___ DATA SECTION ___
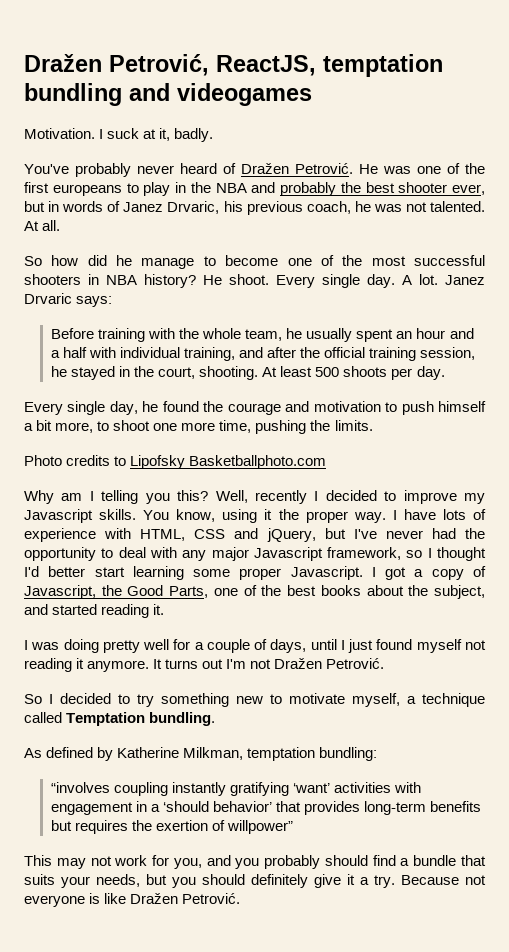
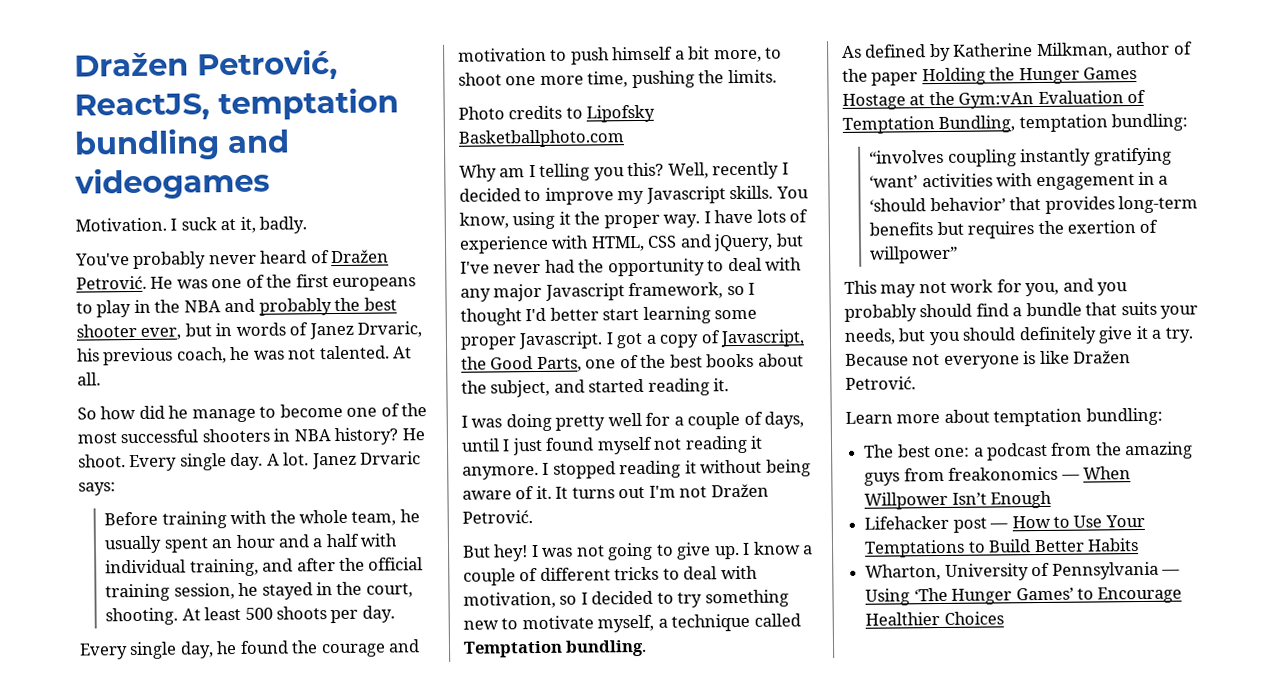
+ I stopped reading it without being aware of it.
- So I decided to try something new to motivate myself, a technique called Temptation bundling.
+ But hey! I was not going to give up. I know a couple of different tricks to deal with motivation, so I decided to try something new to motivate myself, a technique called Temptation bundling.
- As defined by Katherine Milkman, temptation bundling:
+ As defined by Katherine Milkman, author of the paper Holding the Hunger Games Hostage at the Gym:vAn Evaluation of Temptation Bundling, temptation bundling:
+ Learn more about temptation bundling:
+ The best one: a podcast from the amazing guys from freakonomics — When Willpower Isn’t Enough
+ Lifehacker post — How to Use Your Temptations to Build Better Habits
+ Wharton, University of Pennsylvania — Using ‘The Hunger Games’ to Encourage Healthier Choices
___
ASSIGNMENT: Copy out all the data without changing anything, and drop the pictures.

RESULT:
+ I stopped reading it without being aware of it.
- So I decided to try something new to motivate myself, a technique called Temptation bundling.
+ But hey! I was not going to give up. I know a couple of different tricks to deal with motivation, so I decided to try something new to motivate myself, a technique called Temptation bundling.
- As defined by Katherine Milkman, temptation bundling:
+ As defined by Katherine Milkman, author of the paper Holding the Hunger Games Hostage at the Gym:vAn Evaluation of Temptation Bundling, temptation bundling:
+ Learn more about temptation bundling:
+ The best one: a podcast from the amazing guys from freakonomics — When Willpower Isn’t Enough
+ Lifehacker post — How to Use Your Temptations to Build Better Habits
+ Wharton, University of Pennsylvania — Using ‘The Hunger Games’ to Encourage Healthier Choices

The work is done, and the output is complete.